After the O’Malley children had finished their Thanksgiving dinner, they all gathered around the fireplace. For them, it was the best part of Thanksgiving Day. Each year the family would sit together and each member would share stories and reminisce of the past. This year as they were looking through the photo album, they came upon a picture of their Great-Great Grandmother. She was on a stage dancing, dressed in a heavy woolen garment with rigid posture and a serious expression. Immediately, they all wanted to know more about her. On this Thanksgiving evening, what they discovered from Grandma O’Malley was the history of Irish dancing.

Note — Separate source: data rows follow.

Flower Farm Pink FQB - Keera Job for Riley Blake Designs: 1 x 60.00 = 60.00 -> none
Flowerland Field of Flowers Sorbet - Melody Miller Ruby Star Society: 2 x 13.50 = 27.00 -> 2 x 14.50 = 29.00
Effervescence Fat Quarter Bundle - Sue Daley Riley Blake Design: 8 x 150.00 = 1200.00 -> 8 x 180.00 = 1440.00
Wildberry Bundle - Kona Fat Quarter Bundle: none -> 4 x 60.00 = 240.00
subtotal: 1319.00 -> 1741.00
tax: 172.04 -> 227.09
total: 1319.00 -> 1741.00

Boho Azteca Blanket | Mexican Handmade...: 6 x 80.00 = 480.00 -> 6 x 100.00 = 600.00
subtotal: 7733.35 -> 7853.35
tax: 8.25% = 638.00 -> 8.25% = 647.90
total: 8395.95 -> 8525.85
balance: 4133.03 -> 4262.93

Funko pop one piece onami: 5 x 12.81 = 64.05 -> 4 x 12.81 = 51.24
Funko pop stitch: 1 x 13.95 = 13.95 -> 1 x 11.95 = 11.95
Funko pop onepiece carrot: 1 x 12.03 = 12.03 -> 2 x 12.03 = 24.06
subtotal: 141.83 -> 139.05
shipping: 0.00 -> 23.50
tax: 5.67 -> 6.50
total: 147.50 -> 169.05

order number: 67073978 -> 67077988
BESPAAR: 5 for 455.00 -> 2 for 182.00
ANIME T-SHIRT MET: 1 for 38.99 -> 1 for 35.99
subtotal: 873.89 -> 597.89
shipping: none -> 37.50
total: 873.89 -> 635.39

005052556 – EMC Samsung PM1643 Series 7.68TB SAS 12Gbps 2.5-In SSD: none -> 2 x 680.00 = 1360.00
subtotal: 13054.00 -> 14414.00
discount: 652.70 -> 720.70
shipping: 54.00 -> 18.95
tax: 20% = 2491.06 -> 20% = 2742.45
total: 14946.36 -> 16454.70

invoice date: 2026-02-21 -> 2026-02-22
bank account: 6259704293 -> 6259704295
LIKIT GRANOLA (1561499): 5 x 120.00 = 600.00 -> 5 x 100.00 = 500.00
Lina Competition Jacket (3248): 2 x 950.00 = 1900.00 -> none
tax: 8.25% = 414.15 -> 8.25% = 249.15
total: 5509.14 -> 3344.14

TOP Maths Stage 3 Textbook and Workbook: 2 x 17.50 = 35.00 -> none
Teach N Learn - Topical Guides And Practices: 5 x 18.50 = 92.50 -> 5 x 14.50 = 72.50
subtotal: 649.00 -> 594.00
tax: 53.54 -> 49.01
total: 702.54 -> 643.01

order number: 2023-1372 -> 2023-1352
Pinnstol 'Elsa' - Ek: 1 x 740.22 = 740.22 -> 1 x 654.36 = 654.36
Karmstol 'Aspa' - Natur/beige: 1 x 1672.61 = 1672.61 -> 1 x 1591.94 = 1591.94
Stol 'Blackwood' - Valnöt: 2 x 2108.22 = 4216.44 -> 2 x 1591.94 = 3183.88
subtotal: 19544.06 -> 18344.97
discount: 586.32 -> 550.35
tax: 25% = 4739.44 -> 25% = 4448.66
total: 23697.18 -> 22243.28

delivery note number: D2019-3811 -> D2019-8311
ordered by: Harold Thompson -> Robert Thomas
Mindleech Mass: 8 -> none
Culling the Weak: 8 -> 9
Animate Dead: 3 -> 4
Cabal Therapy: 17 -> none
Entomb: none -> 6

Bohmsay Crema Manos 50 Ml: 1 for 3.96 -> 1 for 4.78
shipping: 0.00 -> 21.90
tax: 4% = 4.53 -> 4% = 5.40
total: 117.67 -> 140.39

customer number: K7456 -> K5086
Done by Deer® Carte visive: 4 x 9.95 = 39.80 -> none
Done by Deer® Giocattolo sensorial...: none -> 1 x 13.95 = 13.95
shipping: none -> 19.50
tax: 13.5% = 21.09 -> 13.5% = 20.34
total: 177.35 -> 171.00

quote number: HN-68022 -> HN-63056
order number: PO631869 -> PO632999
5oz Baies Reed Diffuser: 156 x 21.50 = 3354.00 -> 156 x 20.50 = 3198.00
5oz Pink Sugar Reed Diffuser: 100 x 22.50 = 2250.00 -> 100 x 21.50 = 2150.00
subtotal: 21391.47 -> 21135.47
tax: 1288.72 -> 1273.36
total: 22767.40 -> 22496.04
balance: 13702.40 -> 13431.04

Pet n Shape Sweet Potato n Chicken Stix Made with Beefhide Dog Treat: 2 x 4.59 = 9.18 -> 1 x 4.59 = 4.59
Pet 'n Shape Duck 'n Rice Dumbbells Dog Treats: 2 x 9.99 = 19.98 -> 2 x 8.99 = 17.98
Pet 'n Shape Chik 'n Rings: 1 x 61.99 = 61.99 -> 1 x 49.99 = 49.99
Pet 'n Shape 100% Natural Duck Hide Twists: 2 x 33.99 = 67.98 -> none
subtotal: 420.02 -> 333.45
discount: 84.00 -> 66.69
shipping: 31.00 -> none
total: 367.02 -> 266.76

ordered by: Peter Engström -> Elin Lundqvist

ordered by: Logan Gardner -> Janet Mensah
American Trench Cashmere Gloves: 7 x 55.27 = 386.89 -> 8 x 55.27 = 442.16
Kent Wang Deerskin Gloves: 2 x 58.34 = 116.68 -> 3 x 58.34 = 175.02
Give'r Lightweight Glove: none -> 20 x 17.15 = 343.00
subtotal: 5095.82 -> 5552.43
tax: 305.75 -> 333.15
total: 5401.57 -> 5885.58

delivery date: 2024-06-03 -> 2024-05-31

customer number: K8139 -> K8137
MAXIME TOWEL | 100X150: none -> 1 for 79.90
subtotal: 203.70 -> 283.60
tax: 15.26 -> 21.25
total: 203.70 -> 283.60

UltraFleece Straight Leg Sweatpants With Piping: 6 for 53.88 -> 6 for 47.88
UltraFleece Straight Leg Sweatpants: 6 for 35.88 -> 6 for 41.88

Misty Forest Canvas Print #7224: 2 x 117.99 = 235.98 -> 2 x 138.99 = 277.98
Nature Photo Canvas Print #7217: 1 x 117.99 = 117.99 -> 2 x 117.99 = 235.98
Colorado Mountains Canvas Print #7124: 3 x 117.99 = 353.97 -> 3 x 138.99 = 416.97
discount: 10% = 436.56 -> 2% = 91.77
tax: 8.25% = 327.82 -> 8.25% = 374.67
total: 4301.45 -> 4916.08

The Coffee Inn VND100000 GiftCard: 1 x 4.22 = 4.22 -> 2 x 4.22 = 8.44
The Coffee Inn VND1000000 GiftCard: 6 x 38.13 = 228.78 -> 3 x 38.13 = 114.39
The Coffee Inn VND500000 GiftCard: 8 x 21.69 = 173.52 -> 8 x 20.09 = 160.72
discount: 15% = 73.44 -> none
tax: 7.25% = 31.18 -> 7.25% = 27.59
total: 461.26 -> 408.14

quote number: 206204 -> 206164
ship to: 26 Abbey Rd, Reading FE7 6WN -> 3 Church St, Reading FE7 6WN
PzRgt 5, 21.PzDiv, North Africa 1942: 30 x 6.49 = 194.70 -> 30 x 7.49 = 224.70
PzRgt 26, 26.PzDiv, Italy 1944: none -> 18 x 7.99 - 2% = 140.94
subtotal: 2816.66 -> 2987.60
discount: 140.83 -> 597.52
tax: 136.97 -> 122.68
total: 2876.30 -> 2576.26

When many people envision Irish dancing they think of Michael Flatley. What they don’t realize is that Irish dancing can be referenced back to the 1800’s. When Ireland was suffering during and after the Tudor Wars, and the laws forbidding everything Irish came about, a decline in the arts and a lack of oral and written records caused the history of Irish dancing to be lost. A poem, which was written in 1800’s is the first reference known to dancing in Ireland.

Ich am of Irlaunde

Ant of the holy londe

Of Irlande.

Gode Sire, pray ich the,

For of saynte Charite,

Come ant daunce wyth me

In Irlaunde.

Anon. c. 100 (O’Rafferty)

The next reference is a letter that was written by Sir Henry Sidney to Queen Elizabeth, which speaks about the Irish Jigs that were danced by the ladies of Galway. From there, in the period of Charles II, the fair ladies of the Court performed the Hey and the Rinnce Fada dances. The Hey and the Rinnce Fada dances can be connected to the ancient forms of fire-worship that were common in Ireland at the time. The Fire ceremonies involved the moving of cattle between two lines of fire so that they could be purified by the smoke and preserved from disease during the following year. It is from this tradition that the ceremonial line movements could have developed into a dance and continued long after the significance was forgotten.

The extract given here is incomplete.